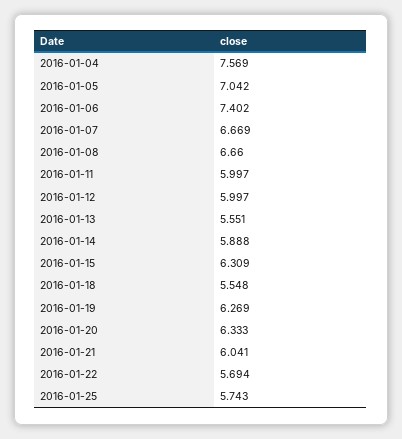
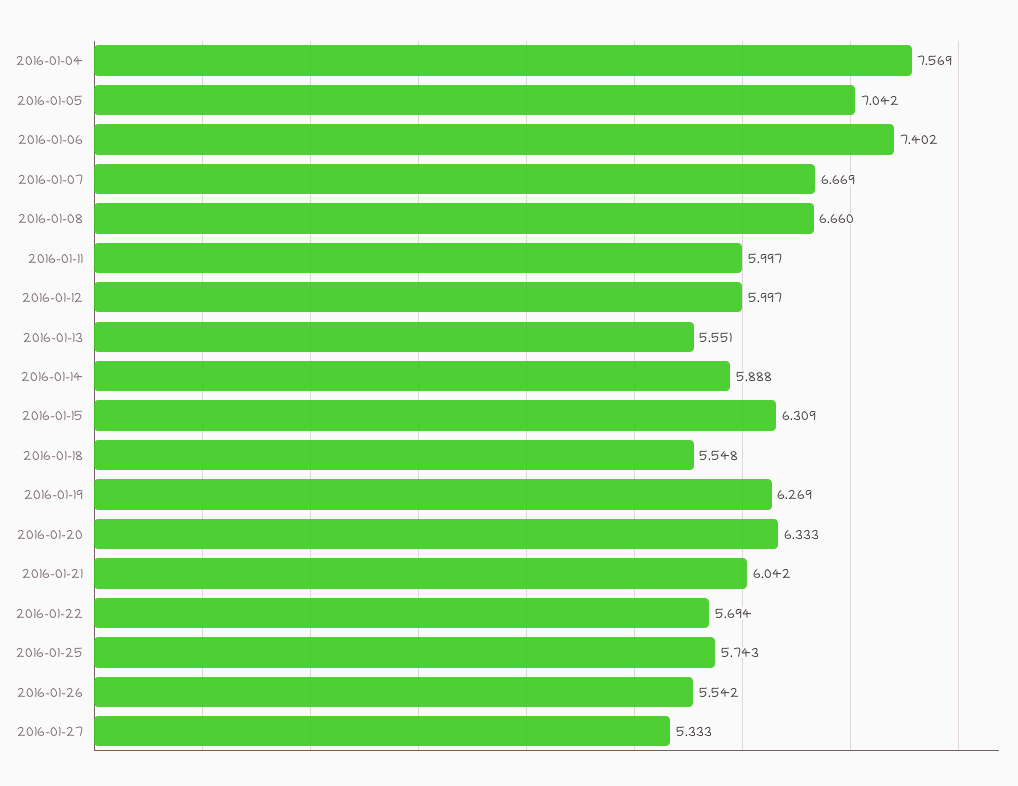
2016-01-21: 6.041 -> 6.042
2016-01-26: none -> 5.542
2016-01-27: none -> 5.333

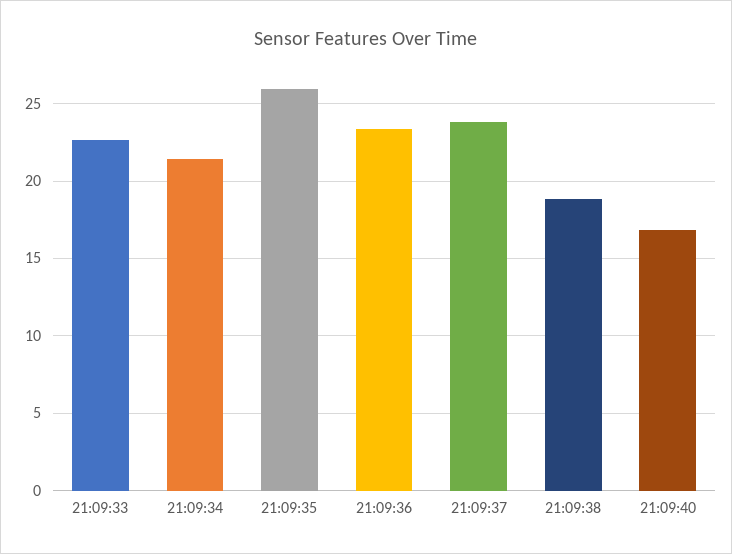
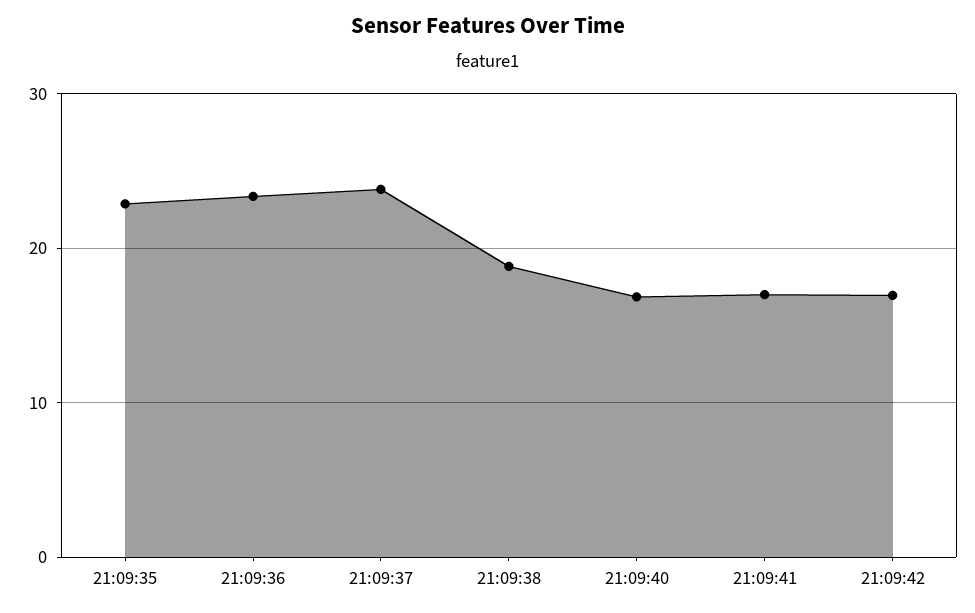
21:09:33: 22.5 -> none
21:09:34: 21.5 -> none
21:09:35: 26 -> 23
21:09:41: none -> 17
21:09:42: none -> 17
--------------------
■ **Exercise brief**
Reproduce every record above word for word. Leave the pictures out.

■ **Task answer**
2016-01-21: 6.041 -> 6.042
2016-01-26: none -> 5.542
2016-01-27: none -> 5.333

21:09:33: 22.5 -> none
21:09:34: 21.5 -> none
21:09:35: 26 -> 23
21:09:41: none -> 17
21:09:42: none -> 17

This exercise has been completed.